In case you’ve been living under a rock, cyber security provider CrowdStrike deployed an update to production in the wee hours of the morning this past Friday. This update introduced a bug that caused most Windows operating systems to crash resulting in the BSOD aka blue screen of death. 

First of all, this is a reminder that humans are imperfect, humans write code (or sometimes write programs that write code) which can also be flawed. NOBODY is perfect. Bugs in production happen all the time which is why most software in the world has “minor bug fixes” in the release notes of every update. 

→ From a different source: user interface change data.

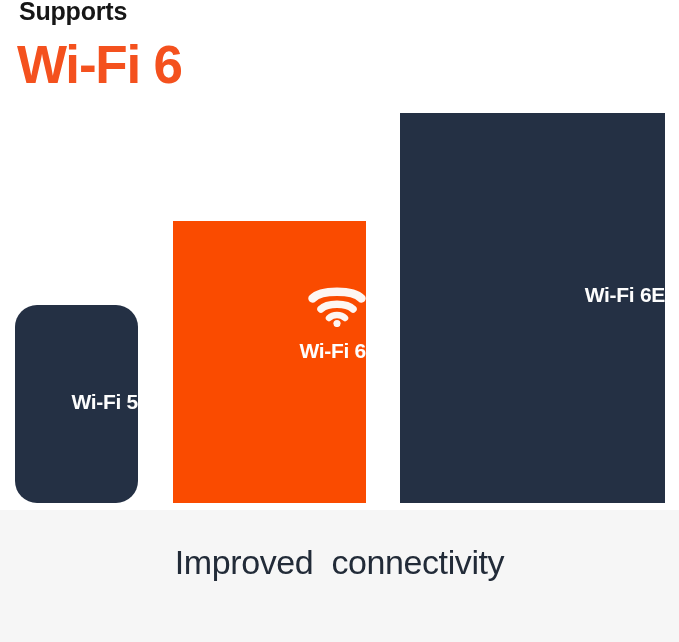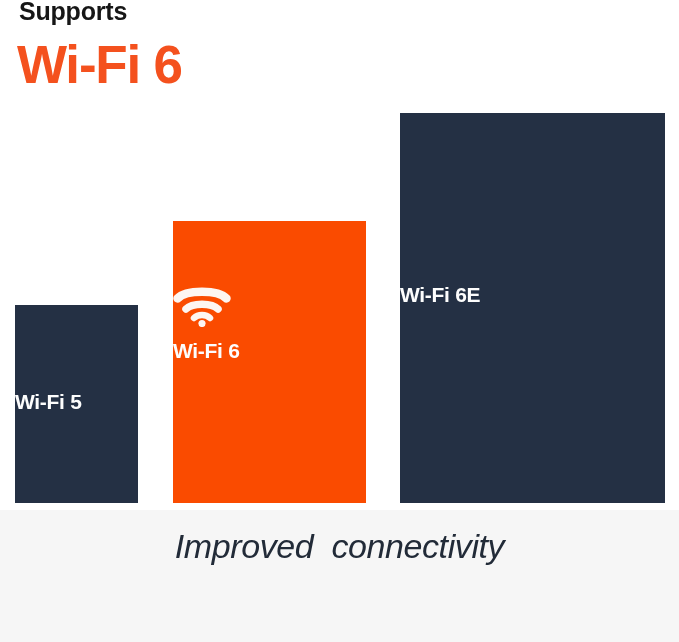--- a/index.html
+++ b/index.html
@@ -52,39 +52,40 @@
     left: 0;
     top: 0;
     width: 679px;
     height: 510px;
   }
   .bar {
     position: absolute;
     box-sizing: border-box;
     display: flex;
     flex-direction: column;
-    align-items: flex-start;
+    align-items: flex-end;
     justify-content: flex-start;
   }
   .bar-label {
     color: #fdfdfd;
     font-size: 21px;
     font-weight: bold;
     letter-spacing: -0.3px;
     white-space: nowrap;
     text-align: center;
   }
 
   
   #bar-wifi5 {
     left: 15px;
     top: 305px;
     width: 123px;
     height: 198px;
     background: #243044;
+    border-radius: 22px;
   }
   #bar-wifi5 .bar-label { margin-top: 85px; }
 
   #bar-wifi6 {
     left: 173px;
     top: 221px;
     width: 193px;
     height: 282px;
     background: #fa4b00;
   }
@@ -122,21 +123,21 @@
   }
   .caption-line {
     color: #222b38;
     font-size: 34px;
     font-weight: normal;
     line-height: 46px;
     letter-spacing: -0.4px;
     white-space: pre;
     text-align: center;
   }
-  .caption-line.first { margin-top: 13px; font-style: italic; }
+  .caption-line.first { margin-top: 29px; }
 </style>
 </head>
 <body>
 
 <div id="infographic">
 
   <div class="header">
     <span class="header-supports">Supports</span>
     <span class="header-headline">Wi-Fi 6</span>
   </div>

Having said that, this widespread outage could have easily been avoided. Of course, better error handling in the code, robust regression testing, additional validation checks, etc all could have helped prevent this by catching the bug prior to rolling it out to prod. But there is a much simpler testing strategy that would have avoided this from becoming the widespread issue it was and it doesn’t even involve code. The answer? Canary Testing or Phased Rollout.

As a professional in software, I am beyond shocked that a company as large as CrowdStrike did not have Canary Testing as part of their rollout/software development lifecycle processes. Canary testing is a software deployment strategy that releases a new version of a product to a small subset of users before rolling it out to a larger audience. Once each subset runs the new version for a while without major issues (aka BSOD), it is rolled out to slightly larger percentage of the user base. This approach allows developers to monitor the new version’s performance, stability, and user feedback in a controlled environment. And most importantly, if any issues are detected, they can be addressed before a full-scale release. 

Apparently CrowdStrike does leverage canary testing and dogfooding (aka testing internally in prod before rolling out to general production users), however, does not do this for the Rapid Response Content deployment, which is the update that caused this crash. Any one else shocked by this? Am I missing something here?